THE PROBLEM. For each line below that contains the string "header", copy that line.
____
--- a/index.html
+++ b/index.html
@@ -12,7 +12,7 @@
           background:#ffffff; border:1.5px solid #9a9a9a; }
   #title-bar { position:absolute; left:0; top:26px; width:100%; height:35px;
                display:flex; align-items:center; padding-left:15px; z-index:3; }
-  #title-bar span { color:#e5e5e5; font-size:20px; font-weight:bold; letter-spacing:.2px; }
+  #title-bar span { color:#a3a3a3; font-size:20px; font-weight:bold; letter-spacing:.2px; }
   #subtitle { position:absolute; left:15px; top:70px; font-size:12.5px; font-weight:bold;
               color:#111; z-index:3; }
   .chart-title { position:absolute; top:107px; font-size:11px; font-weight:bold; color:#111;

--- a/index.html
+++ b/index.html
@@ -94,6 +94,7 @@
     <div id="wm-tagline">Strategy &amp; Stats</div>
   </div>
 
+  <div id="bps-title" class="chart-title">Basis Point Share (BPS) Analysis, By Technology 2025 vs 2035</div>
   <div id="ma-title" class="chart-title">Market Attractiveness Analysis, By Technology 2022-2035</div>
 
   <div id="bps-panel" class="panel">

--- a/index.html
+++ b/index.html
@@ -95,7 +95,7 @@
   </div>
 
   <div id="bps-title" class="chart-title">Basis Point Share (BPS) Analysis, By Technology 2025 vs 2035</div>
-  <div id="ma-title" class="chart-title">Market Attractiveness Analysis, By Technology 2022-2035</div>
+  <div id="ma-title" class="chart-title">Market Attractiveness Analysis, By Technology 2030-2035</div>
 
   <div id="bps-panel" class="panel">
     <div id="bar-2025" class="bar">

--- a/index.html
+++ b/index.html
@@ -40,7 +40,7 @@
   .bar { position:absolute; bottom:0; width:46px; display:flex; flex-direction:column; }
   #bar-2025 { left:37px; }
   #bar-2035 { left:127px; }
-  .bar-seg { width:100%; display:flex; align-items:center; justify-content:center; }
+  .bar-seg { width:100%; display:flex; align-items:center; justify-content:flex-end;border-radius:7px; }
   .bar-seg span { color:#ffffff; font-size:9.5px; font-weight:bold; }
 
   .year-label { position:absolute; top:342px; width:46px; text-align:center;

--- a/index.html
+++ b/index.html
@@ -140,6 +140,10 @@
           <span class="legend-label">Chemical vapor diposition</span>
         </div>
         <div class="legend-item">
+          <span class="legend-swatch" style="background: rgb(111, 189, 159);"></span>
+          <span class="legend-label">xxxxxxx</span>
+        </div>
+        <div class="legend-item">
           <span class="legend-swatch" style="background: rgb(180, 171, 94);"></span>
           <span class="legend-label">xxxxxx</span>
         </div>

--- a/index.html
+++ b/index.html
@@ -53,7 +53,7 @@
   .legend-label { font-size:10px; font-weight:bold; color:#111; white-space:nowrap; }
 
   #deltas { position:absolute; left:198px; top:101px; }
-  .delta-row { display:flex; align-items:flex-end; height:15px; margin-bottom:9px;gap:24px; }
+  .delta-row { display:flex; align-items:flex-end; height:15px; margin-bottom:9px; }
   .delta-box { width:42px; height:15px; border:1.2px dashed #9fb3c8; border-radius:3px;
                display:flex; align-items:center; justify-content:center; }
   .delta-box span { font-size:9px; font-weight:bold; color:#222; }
____
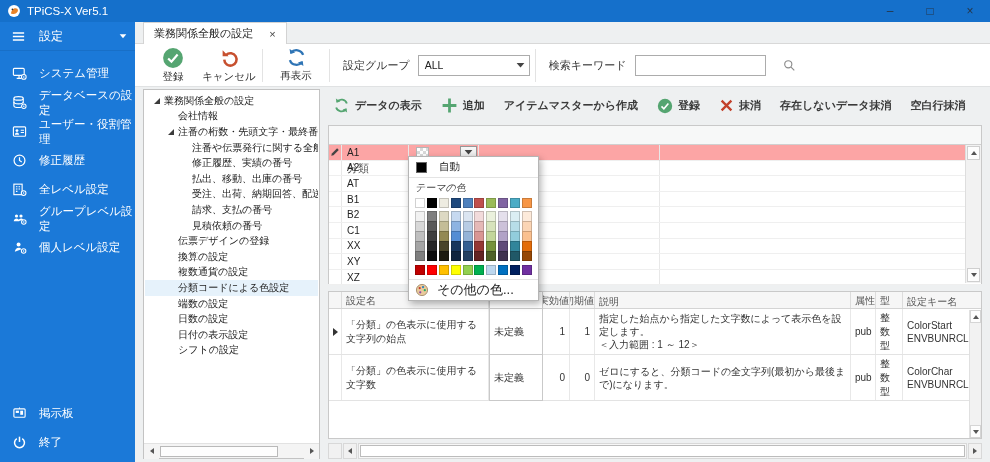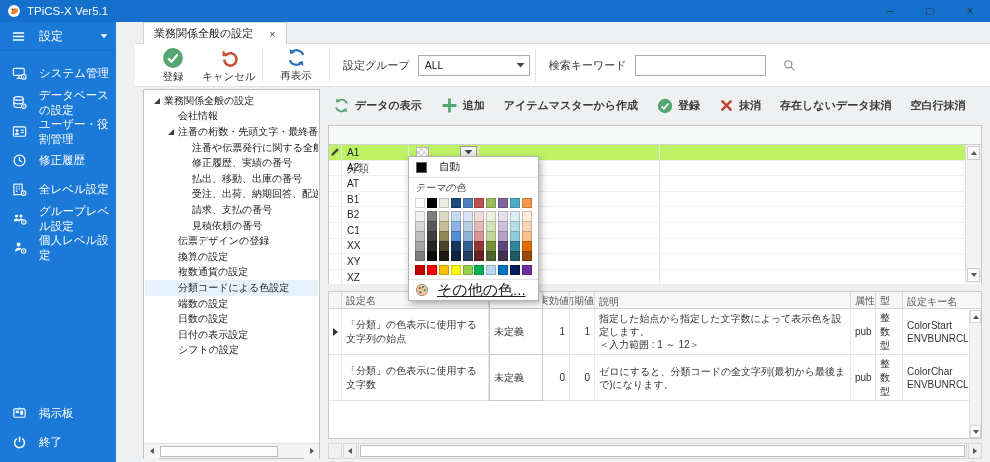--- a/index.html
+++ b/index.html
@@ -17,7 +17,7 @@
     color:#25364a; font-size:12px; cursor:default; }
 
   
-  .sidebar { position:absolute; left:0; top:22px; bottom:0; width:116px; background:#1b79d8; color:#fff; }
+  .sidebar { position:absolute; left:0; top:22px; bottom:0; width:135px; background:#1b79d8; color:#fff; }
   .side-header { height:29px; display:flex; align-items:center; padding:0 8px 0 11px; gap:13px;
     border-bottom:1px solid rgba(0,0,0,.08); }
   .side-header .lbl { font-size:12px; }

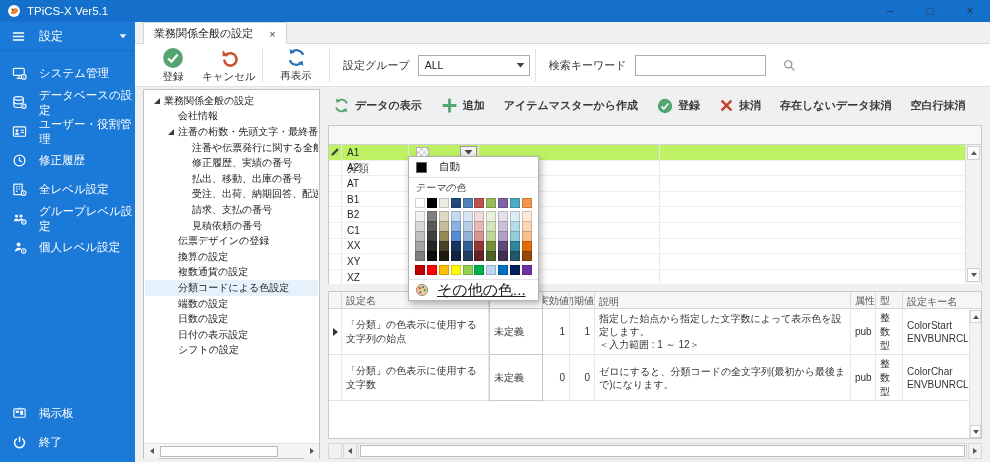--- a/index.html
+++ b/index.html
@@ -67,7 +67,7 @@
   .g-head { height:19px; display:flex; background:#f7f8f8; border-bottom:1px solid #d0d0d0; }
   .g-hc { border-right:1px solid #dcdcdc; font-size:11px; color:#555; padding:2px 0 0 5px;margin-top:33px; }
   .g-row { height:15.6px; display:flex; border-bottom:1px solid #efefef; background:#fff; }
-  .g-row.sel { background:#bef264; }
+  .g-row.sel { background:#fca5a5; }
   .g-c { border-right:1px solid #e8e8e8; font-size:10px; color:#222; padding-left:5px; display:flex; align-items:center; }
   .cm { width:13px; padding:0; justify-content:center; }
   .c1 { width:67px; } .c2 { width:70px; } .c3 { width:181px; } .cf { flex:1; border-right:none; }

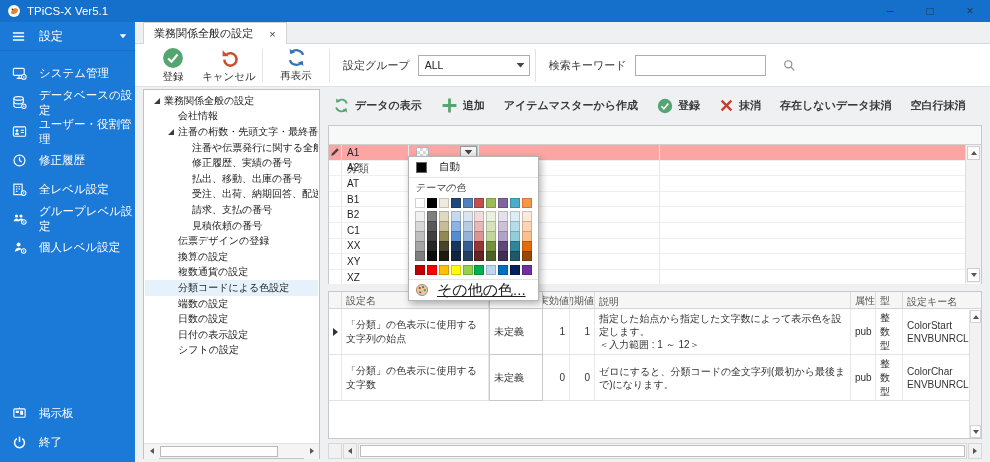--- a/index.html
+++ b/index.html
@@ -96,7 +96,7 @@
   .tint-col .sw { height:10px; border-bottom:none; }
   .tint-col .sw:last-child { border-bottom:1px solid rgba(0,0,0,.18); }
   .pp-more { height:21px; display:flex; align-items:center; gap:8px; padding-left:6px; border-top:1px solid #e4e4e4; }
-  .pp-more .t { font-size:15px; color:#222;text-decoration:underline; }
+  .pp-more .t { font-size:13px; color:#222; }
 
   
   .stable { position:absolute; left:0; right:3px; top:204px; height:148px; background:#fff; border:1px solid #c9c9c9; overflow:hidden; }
____
RESPONSE AREA.
   .side-header { height:29px; display:flex; align-items:center; padding:0 8px 0 11px; gap:13px;
   .side-header .lbl { font-size:12px; }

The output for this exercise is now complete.